The refugees in Bangkok have been violently threatened by religious fanatics, racists, war and shady governments in Pakistan, Somalia, Afghanistan, Vietnam, China and many other countries. Thousands of them live in hiding in the city. To escape death and persecution in their countries, they buy the cheapest plane ticket to the first country that will take them. With its relaxed tourism visa policies and central location, Bangkok has become a hub of these sorts of refugees. They usually go straightaway to the office of the United Nations refugee agency to file an asylum claim and to obtain a voucher identifying them as refugees-in-waiting. It’s supposed to protect them from imprisonment and illegal deportation, but Thailand ignores it.

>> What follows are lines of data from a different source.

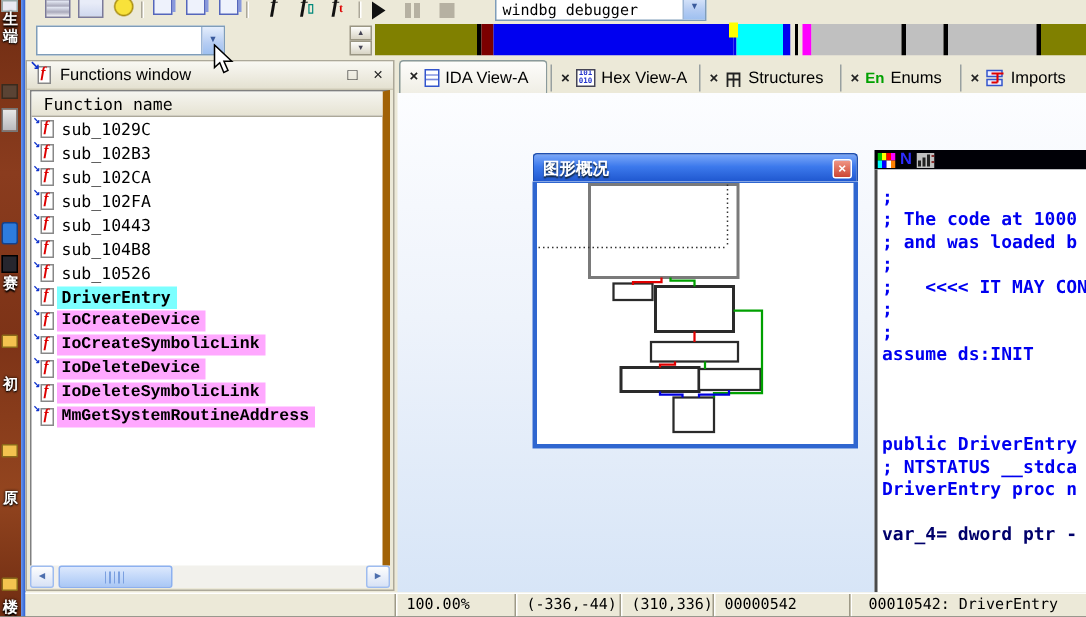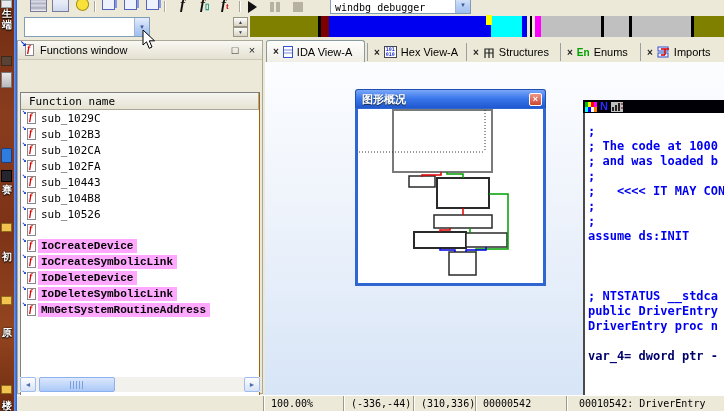"Function name" .fw-panel { border-right: 1px solid #a16207 -> 5px solid #a16207; margin-top: 32px -> none }
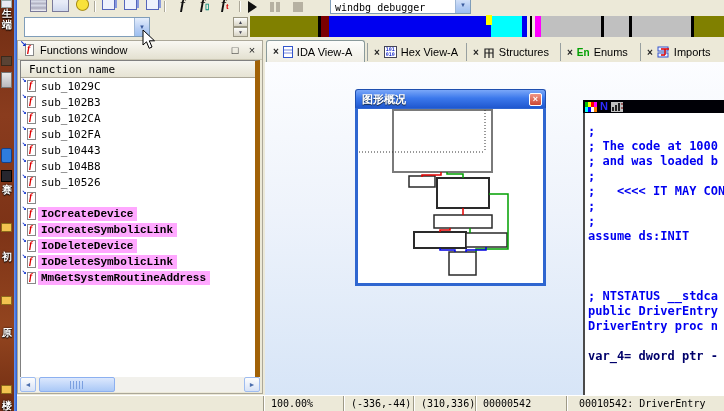"图形概况" .ovwin { top: 27px -> 40px; width: 191px -> 217px }
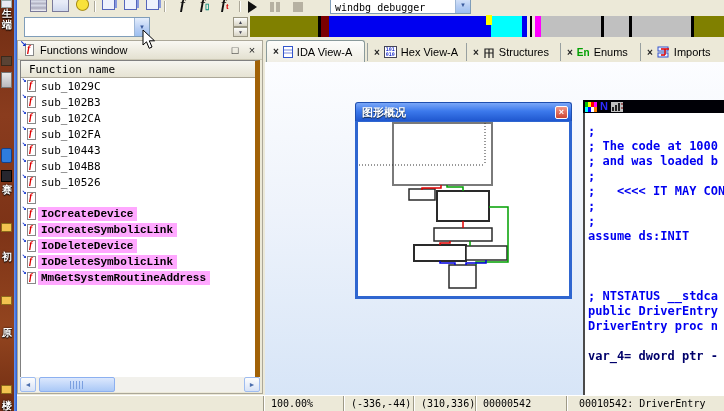"DriverEntry" span.flabel { html: none -> <span>DriverEntry</span> }
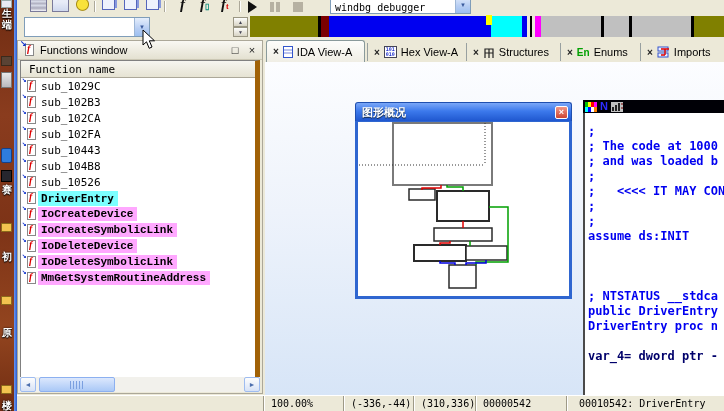"; NTSTATUS __stdca" div.dline { order: before "public DriverEntry" -> after "public DriverEntry" }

Bangkok is the kind of city where foreigners stand out. Two hundred Pakistanis roaming the streets in the morning and afternoon each day would get them all thrown into detention. So Ejaz talked to his landlady. They worked out a deal to rent the roof of the building. Half the roof was shaded, and there were three rooms up there. Ejaz sought and received textbook donations and cash donations to cover the rent. The parents developed a curriculum.

Rooftop refugee school was in session.

When I met Muhammad, at a Starbucks in Bangkok, near the end of 2014, he was exuberant. He was convinced he was on to something. If his idea of a self-sufficient refugee community worked, then he could take the model and replicate it in cities around the world where asylum seekers are forced to live in the shadows. He called his organization Refugee Help Refugee. It’s still chugging ahead in Bangkok.

But the school didn’t last. By the end of the year, the people sponsoring their rent couldn’t afford to keep giving, and the landlady couldn’t let them use it for free. The asylum seekers’ resources wore thinner and thinner until they were fighting over food donations. Vestiges of Ejaz’s organization remain, but Ejaz has returned to Pakistan, where he’s trying to think of another way around the problem.

If countries continue to deny asylum seekers the right to work, and violate international laws by criminalizing their existence, then any improvement to their lives will have to form underground, through secretive channels, on anxious alert for law enforcement raids. “We wanted to bring dignity to refugees,” Ejaz told me. It’s going to take a groundswell, and policy change, to confer the kind of dignity these thousands of people deserve.

But for some random ladies fashion exhibitor from Pakistan, it was one hell of an effort.